Outre les lancements de produits à venir, nous souhaitons devenir un acteur global de santé. Au-delà des médicaments que nous proposons, nous tâcherons d’améliorer la qualité de vie des malades, tout au long du parcours de soins. Nous chercherons également à mieux faire connaître Takeda. Nous sommes clairement identifiés auprès des autorités sanitaires et des associations de patients, mais nous souffrons toujours d’un manque de notoriété auprès des professionnels de santé et du grand public. Nous poursuivrons par ailleurs le processus d’intégration du laboratoire Shire, dont la fusion a été finalisée en avril dernier.
Quel regard portez-vous sur la réforme en cours du système de santé ?

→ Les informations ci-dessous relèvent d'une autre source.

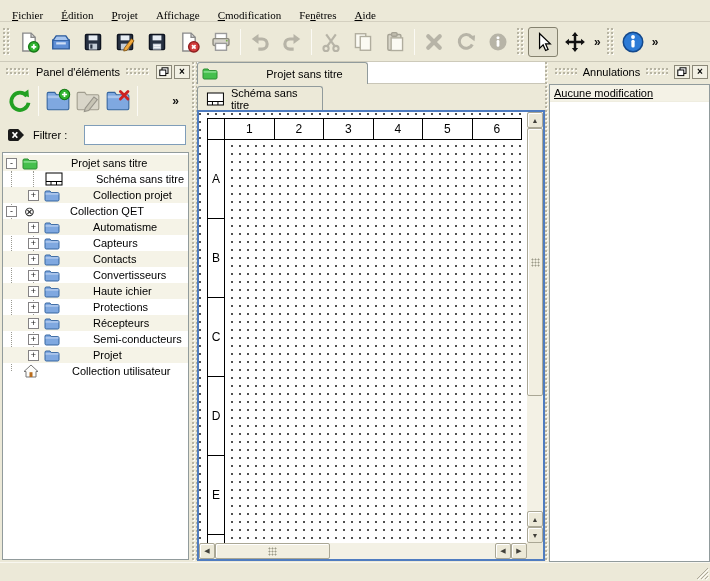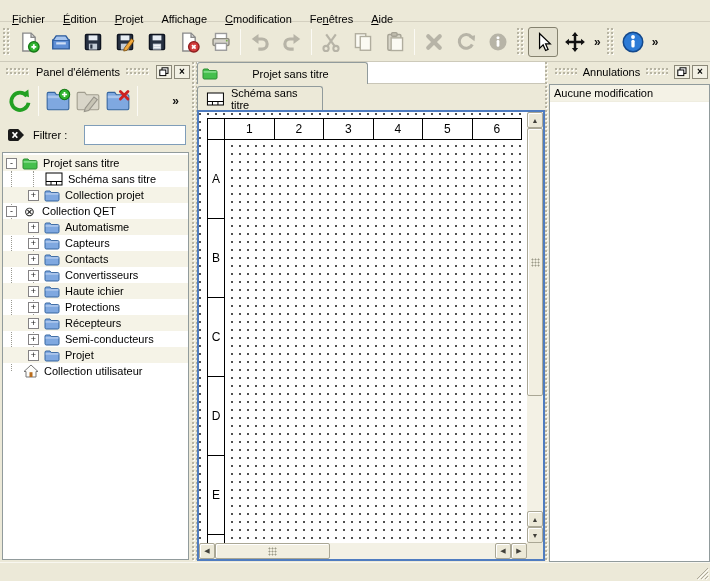"Fichier" .menu-item { align-items: flex-start -> flex-end; font-family: none -> Liberation Serif, serif; padding: 13px 9px -> 0 9px }
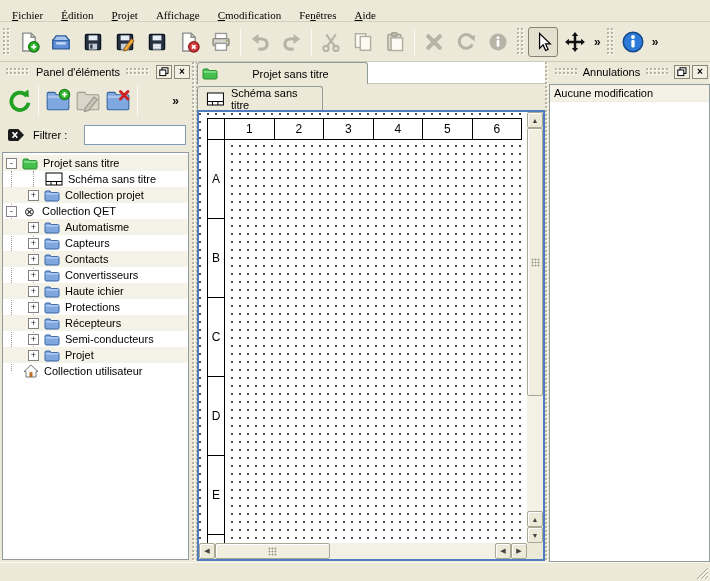"Projet sans titre" .tlabel { margin-left: none -> 28px }
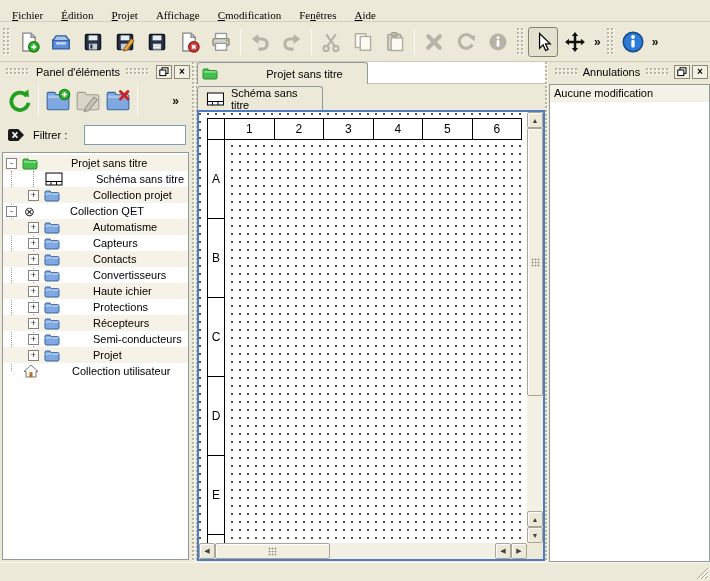"Aucune modification" .undo-list { text-decoration: none -> underline }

Nous validons les grands axes du plan « Ma Santé 2022 ». La réforme de l’organisation territoriale des soins sera avant tout celle de l’exercice coordonné. Les CPTS joueront un rôle déterminant dans la transformation engagée. Ces structures pluriprofessionnelles permettront notamment d’optimiser la prise en charge des patients atteints de maladies rares, encore trop souvent en situation d’errance diagnostique. C’est une évolution structurante à laquelle nous voulons rapidement contribuer.
Propos recueillis par Jonathan Icart
(1) Le Dr Thierry Marquet a été promu general manager par intérim de Takeda France en décembre dernier. Gériatre de formation, il était devenu senior director de l’accès des patients à l’innovation il y a un an, à l’issue de la fusion avec Shire où il officiait précédemment. Il conservera cette fonction en marge de ses nouvelles responsabilités.
(2) Co-développé par Eisai et Pfizer, Aricept® (donépézil) est indiqué dans le traitement symptomatique de la maladie d’Alzheimer pour les formes légères à modérément sévères.
(3) L’hôpital Avicenne, rattaché à la faculté Paris XIII (AP-HP).
(4) Les maladies rares, l’hématologie, la gastro-entérologie et l’oncologie.
(5) Année fiscale allant du 1er avril 2019 au 31 mars 2020.